Productivity Spillovers Through Labor Mobility

Working Paper: CEPR ID: DP9850

Authors: Tomreiel Heggedal; Espen R. Moen; Edgar Preugschat

Abstract: Do firms have the right incentives to innovate in the presence of productivity spillovers? This paper proposes an explicit model of spillovers through labor flows in a framework with search frictions. Firms can choose to innovate or to imitate by hiring a worker from a firm that has already innovated. We show that if innovation firms can commit to long-term wage contracts with their workers, productivity spillovers are fully internalized. If firms cannot commit to long-term wage contracts, there is too little innovation and too much imitation in equilibrium. Our model is tractable and allows us to analyze welfare effects of various policies in the limited commitment case. We find that subsidizing innovation and taxing imitation improves welfare.Moreover, allowing innovation firms to charge quit fees or rent out workers to imitation firms also improves welfare. By contrast, non-pecuniary measures like covenants not to compete, interpreted as destruction of matches between imitation firms and workers from innovation firms, always reduce welfare.

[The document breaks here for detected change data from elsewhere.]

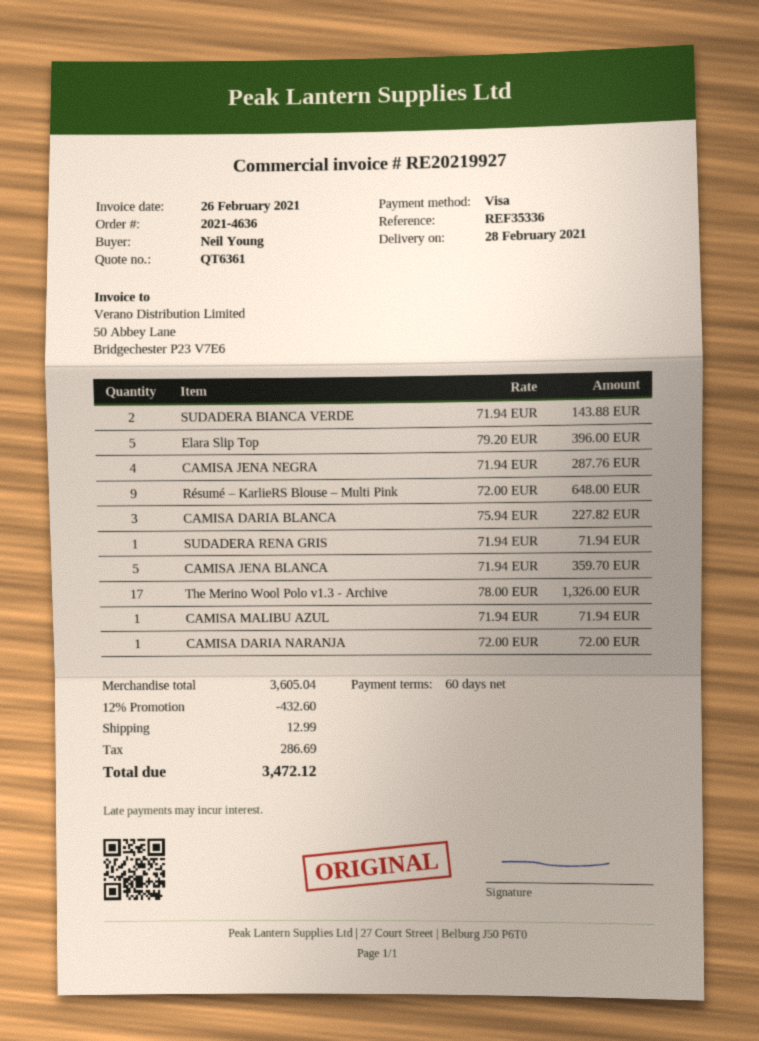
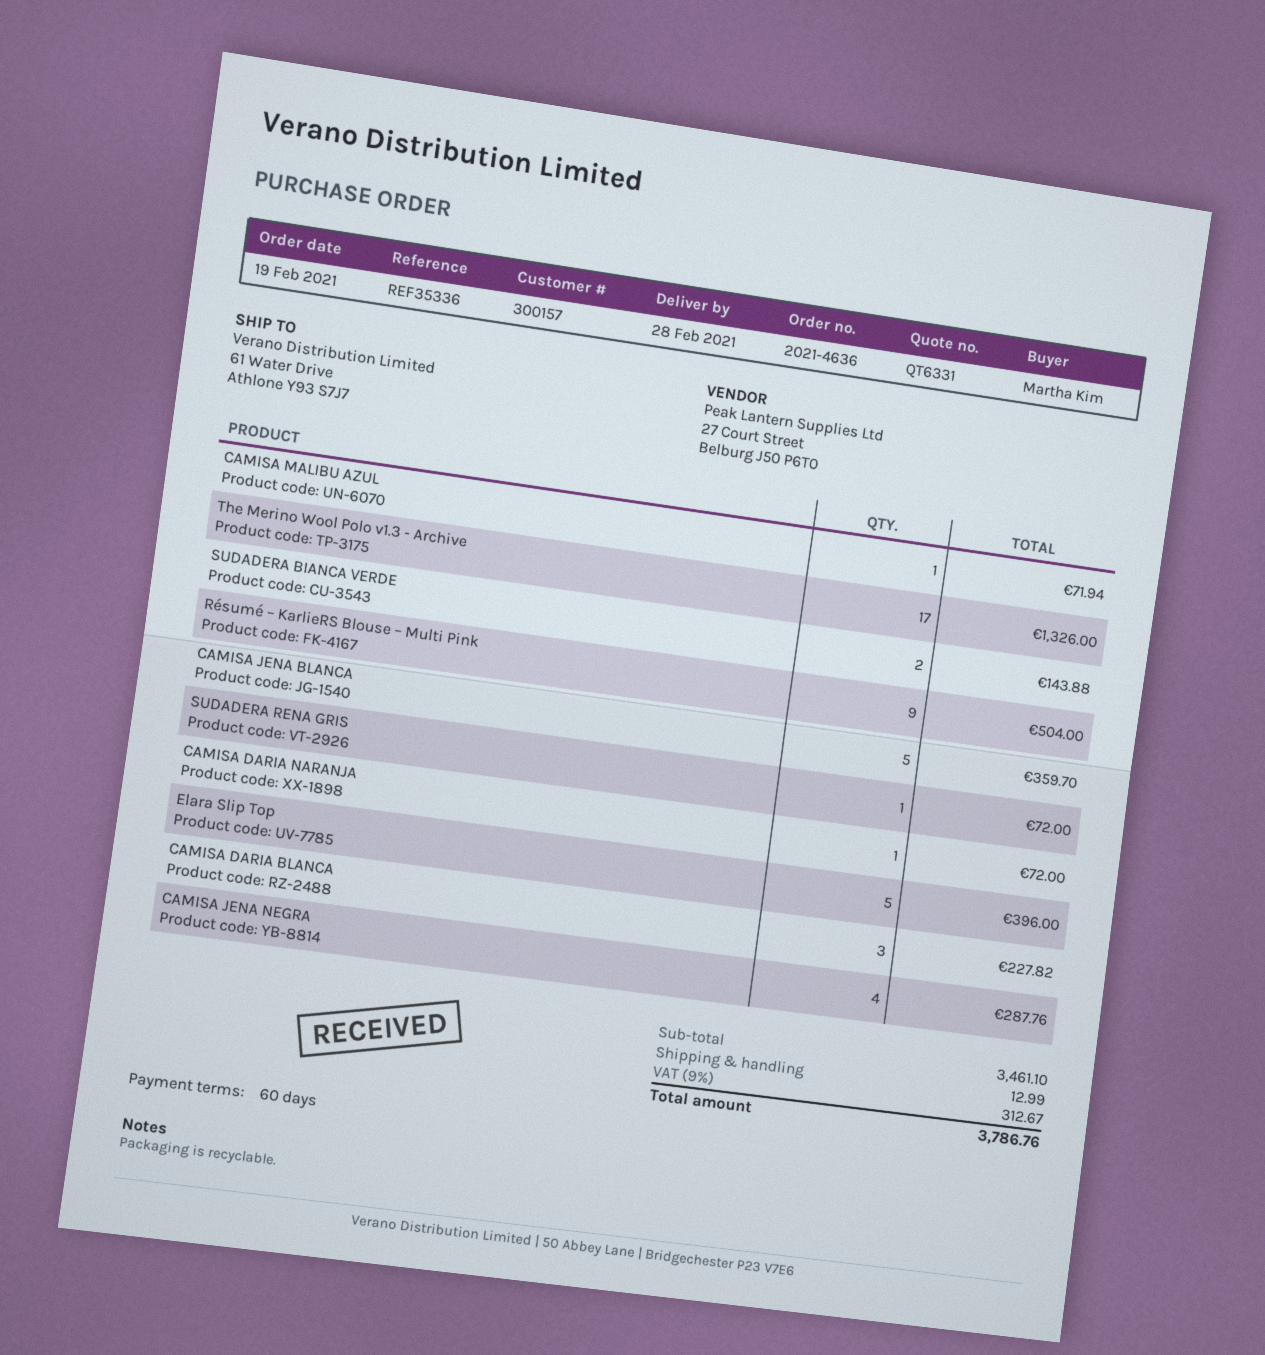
quote number: QT6361 -> QT6331
ordered by: Neil Young -> Martha Kim
Résumé – KarlieRS Blouse – Multi Pink: 9 for 648.00 -> 9 for 504.00
SUDADERA RENA GRIS: 1 for 71.94 -> 1 for 72.00
subtotal: 3605.04 -> 3461.10
discount: 12% = 432.60 -> none
tax: 286.69 -> 312.67
total: 3472.12 -> 3786.76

Keywords: Efficiency; Imitation; Innovation; Productivity; Search Frictions; Spillovers; Worker Flows

JEL Codes: O31; J63; J68; O38


Causal Claims Network Graph

Edges that are evidenced by causal inference methods are in orange, and the rest are in light blue.


Causal Claims

CauseEffect
firms can commit to long-term wage contracts (J41)optimal innovation (O35)
limited commitment of firms (D25)too little innovation (O39)
limited commitment of firms (D25)too much imitation (L15)
subsidies to innovation (O38)improve welfare (I30)
taxes on imitation (H26)improve welfare (I30)
allowing innovation firms to charge quit fees (O31)improve welfare (I30)
covenants not to compete (L49)harm welfare (I30)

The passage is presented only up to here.